The drivers risking death on Ukraine's most dangerous bus routes
Title: Ukraine’s Most Lethal Bus Routes: Drivers Who Defy Death
Warning: This report contains disturbing details.
Earlier this month, Anatoly Dmytrov was navigating his bus along Route 14 in Kherson, a southern Ukrainian city. The vehicle was packed, with passengers standing in the aisles, when a Russian drone struck at an intersection. "All the windows got smashed," Anatoly recalled. "I barely made it to the next stop, where there was a shelter. I looked in the mirror and saw blood. I thought - oh, I need to get to the shelter quickly because sometimes they send a second drone immediately."

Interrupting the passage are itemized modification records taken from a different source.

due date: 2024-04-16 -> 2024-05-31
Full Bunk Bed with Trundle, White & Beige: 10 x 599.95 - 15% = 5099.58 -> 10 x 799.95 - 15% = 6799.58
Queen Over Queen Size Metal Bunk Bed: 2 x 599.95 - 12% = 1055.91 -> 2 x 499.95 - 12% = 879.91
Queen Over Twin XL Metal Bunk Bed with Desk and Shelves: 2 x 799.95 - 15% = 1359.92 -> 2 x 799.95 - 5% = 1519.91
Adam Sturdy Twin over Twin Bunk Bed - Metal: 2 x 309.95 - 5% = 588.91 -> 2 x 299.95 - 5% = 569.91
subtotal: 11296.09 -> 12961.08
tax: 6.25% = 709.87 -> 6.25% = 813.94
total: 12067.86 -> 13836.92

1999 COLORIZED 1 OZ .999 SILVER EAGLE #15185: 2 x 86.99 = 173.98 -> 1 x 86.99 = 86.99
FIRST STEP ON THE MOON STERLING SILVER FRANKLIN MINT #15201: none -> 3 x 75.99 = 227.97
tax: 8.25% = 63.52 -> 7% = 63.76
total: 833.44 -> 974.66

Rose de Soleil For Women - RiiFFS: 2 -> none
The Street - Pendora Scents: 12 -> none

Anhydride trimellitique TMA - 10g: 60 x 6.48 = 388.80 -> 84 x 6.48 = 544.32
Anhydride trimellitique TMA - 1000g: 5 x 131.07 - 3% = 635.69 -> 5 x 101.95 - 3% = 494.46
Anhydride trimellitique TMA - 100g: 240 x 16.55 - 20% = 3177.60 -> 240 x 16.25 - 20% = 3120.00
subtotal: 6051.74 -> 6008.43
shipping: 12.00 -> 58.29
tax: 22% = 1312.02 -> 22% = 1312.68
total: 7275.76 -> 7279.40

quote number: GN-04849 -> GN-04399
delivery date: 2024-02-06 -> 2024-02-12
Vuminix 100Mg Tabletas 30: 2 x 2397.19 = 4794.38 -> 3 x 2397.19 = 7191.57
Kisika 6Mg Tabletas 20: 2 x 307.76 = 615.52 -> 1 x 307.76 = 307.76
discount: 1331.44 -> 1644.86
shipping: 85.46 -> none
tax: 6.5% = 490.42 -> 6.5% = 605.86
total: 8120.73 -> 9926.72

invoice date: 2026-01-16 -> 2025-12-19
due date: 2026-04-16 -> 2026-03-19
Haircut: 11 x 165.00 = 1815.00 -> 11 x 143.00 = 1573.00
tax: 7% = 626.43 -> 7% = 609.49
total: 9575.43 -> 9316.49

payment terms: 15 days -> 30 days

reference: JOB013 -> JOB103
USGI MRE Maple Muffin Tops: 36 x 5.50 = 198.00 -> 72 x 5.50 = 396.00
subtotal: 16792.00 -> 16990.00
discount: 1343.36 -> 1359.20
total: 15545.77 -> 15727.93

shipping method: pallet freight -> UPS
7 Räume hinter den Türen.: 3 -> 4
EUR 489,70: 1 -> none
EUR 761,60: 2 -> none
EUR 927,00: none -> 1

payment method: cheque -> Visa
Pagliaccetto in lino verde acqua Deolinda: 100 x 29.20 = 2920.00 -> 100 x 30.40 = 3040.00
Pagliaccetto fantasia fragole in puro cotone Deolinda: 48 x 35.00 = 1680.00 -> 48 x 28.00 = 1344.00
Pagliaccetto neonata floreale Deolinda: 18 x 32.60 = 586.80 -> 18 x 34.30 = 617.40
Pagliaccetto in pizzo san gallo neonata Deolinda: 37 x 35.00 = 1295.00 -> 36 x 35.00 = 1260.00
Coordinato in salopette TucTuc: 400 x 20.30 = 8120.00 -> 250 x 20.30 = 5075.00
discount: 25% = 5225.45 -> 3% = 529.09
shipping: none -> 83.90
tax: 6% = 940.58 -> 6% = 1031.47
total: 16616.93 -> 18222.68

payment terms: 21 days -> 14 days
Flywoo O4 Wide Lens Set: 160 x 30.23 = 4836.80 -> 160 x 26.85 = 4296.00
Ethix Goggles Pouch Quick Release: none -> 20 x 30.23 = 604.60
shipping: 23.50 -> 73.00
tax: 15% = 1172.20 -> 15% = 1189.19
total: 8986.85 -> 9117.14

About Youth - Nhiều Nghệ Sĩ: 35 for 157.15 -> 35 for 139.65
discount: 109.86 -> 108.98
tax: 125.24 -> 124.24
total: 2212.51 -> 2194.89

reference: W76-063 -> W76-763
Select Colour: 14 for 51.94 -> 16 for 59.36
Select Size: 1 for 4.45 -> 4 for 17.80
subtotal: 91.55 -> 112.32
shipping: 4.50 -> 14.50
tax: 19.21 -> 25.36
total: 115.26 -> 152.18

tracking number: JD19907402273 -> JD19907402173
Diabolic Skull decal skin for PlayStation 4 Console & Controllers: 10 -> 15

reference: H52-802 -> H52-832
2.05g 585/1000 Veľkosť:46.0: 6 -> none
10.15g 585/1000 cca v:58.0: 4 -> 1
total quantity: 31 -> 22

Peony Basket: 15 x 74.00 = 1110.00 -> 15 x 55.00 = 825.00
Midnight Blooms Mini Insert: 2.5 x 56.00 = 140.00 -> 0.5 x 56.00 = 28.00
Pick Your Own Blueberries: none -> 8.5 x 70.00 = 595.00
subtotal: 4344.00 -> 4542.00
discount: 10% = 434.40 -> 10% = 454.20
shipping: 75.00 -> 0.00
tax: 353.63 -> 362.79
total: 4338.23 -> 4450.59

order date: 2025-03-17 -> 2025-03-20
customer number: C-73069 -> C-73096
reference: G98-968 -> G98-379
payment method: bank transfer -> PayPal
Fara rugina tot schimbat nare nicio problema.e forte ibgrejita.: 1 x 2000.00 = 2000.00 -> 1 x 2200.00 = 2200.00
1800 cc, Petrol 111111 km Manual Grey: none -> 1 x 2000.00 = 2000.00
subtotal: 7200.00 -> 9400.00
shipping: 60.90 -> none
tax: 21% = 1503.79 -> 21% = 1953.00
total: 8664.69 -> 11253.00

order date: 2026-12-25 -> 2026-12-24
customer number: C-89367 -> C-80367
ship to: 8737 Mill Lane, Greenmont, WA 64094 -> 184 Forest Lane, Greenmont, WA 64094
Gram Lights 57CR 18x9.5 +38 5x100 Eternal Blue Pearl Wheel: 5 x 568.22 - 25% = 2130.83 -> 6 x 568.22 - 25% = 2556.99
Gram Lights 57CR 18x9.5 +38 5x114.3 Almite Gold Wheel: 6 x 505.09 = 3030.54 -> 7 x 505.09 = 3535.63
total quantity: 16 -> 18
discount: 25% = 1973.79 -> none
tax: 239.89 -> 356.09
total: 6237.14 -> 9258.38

In the aftermath of the explosion, Anatoly was in a state of shock. He noted that at least eight passengers sustained injuries. "It's no fun working here," he said. "This happens almost every day, they've started hunting buses down. You go to work and you have no idea if you are going to come home."
The municipal transport company where Anatoly is employed reports that these assaults began last year and are escalating. According to a statement provided to the BBC, public transportation has emerged as a priority target for Russian drone operators. The statistics are stark: this year alone, three employees have been killed, eight injured, and 29 vehicles—comprising 21 trolleybuses and eight buses—damaged. Local authorities confirm that six privately operated buses were also struck in 2026.
Kherson, which had a pre-war population of approximately 300,000, is now home to an estimated 65,000 residents. Although firmly under Ukrainian control, the city serves as the administrative center for one of the five regions Russia illegally claims. Following its occupation in the initial days of the 2022 full-scale invasion, Kherson was liberated by Ukrainian forces in the autumn of that year. Since then, it has endured relentless bombardment from Russian forces positioned across the Dnipro River.
Rita Dobrinova, a manager at the municipal transport company, warns that the aerial threat is intensifying, particularly due to the adoption of optic fiber cables by drone operators. These cables render the drones immune to electronic jamming. "Some are just hovering, waiting," she explained. "Others are scout drones. They look the driver right in the eye through the windscreen."
Dobrinova highlighted a particularly tragic incident on April 11, when a bomb dropped directly onto a driver’s head, piercing the cabin’s roof. Authorities in Kherson have implemented various protective measures, including anti-drone nets covering busy streets to shield pedestrians and traffic. Drivers are also equipped with helmets, bullet-proof vests, and drone detectors known as chuyka. However, the utility of these detectors is limited; they only identify drones using standard navigation frequencies. Machines utilizing fiber optics or new frequencies remain undetected.
The company currently operates a fleet of roughly 30 buses. "I can't say each one of them will meet a drone every day," Ms. Dobrinova said, "But the drone detector will beep once in an hour or an hour and a half. All it tells you is that there's a drone around. It will show your distance to it in metres or kilometres." Protocol dictates that if the chuyka sounds, drivers must halt, disembark passengers, and guide them to the nearest shelter.
The journey to work itself can be fatal. On May 3, another driver, Eduard Zadorozhny, was being transported to his shift in a company van with colleagues when it was targeted. "They hit us, we got out, and when an ambulance arrived to help us, they hit the ambulance," Eduard recounted. Deliberately attacking medical personnel constitutes a war crime under international law. "What they do is hit you, and then they hit you again. They've turned people's lives into a horror show," Eduard told the BBC. He suffered a concussion, while an engineer colleague was killed in the attack.
Despite the extreme peril, bus drivers in Kherson continue to report for duty. When asked why they persist, the answer was simple: "We need to get people to their pharmacies and hospitals."